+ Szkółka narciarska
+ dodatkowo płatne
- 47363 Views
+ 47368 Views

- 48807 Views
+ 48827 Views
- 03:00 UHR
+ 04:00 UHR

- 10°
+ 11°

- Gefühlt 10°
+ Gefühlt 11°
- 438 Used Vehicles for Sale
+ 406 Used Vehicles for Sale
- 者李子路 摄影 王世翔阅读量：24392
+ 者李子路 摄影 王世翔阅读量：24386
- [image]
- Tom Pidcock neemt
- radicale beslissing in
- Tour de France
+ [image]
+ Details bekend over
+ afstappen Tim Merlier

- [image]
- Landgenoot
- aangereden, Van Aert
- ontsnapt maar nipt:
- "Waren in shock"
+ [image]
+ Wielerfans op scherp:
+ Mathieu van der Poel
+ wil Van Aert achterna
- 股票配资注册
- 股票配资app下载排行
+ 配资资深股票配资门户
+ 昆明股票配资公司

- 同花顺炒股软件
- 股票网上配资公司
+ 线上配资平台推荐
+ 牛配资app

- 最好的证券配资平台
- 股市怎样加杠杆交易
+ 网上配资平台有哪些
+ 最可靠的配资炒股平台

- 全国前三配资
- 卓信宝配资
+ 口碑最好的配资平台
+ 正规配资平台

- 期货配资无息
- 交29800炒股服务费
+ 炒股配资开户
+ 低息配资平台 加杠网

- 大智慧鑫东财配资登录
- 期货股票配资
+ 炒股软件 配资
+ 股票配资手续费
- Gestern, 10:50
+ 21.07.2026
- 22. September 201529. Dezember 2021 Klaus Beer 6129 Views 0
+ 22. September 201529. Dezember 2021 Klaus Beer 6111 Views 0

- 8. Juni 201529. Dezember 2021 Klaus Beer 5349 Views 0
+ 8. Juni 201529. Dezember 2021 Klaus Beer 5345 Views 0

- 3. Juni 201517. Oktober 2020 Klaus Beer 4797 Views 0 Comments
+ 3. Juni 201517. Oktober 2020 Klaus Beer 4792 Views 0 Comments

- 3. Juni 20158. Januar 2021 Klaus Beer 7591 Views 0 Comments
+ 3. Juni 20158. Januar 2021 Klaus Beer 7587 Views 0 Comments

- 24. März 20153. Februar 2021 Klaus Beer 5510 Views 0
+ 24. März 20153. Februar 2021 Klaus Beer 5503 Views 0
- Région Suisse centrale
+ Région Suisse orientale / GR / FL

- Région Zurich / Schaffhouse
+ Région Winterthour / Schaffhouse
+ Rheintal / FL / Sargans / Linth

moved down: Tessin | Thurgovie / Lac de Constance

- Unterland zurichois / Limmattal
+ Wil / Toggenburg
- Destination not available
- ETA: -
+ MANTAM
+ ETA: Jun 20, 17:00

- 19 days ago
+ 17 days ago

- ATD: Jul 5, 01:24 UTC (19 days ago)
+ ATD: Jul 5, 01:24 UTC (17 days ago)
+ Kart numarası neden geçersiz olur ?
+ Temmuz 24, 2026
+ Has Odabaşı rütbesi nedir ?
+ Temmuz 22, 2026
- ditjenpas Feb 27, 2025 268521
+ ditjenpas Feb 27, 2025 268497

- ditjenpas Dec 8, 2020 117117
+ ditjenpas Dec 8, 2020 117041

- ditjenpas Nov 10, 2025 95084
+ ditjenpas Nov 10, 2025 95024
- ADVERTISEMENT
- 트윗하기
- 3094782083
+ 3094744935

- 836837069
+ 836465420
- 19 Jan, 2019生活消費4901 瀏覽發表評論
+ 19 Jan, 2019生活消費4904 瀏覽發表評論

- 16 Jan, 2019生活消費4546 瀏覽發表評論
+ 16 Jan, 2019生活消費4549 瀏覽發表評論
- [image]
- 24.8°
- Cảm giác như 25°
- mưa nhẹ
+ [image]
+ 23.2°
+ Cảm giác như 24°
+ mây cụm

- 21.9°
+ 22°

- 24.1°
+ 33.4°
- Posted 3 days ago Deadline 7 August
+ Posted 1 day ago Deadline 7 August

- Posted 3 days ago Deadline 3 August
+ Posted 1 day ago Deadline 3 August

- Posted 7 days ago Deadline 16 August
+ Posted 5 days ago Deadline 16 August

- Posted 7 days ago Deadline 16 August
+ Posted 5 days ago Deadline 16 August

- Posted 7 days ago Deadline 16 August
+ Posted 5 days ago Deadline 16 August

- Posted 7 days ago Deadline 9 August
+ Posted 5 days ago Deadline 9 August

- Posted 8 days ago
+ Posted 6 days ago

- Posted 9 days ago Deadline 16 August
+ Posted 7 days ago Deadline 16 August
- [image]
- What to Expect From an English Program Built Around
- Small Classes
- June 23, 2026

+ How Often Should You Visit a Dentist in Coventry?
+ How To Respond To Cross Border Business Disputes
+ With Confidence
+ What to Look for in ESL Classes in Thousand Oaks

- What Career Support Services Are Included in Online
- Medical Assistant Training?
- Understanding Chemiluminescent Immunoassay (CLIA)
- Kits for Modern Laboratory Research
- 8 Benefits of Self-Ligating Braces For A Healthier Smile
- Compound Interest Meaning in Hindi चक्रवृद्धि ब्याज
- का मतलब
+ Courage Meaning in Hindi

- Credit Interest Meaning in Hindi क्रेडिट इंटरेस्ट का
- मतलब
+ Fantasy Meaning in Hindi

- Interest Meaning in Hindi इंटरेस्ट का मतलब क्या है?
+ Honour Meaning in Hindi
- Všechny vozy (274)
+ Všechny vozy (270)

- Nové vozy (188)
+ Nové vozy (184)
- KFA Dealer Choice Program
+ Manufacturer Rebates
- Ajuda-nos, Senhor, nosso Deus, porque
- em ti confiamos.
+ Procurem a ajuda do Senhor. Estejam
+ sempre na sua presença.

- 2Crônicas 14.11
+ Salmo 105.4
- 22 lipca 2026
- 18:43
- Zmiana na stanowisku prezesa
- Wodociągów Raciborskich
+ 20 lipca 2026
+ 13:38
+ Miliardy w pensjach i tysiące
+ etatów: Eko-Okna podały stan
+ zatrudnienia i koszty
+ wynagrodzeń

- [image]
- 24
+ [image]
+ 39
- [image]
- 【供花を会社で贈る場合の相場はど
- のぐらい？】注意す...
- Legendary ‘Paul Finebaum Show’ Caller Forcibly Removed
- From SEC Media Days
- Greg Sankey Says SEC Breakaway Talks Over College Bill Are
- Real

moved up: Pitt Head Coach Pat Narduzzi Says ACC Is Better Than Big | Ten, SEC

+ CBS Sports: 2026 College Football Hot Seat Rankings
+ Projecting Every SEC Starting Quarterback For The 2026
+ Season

**REQUIREMENT**. Wherever the word "vozy" occurs in the data, copy that whole line.

**RESULT OF THE TASK**.
- Všechny vozy (274)
+ Všechny vozy (270)
- Nové vozy (188)
+ Nové vozy (184)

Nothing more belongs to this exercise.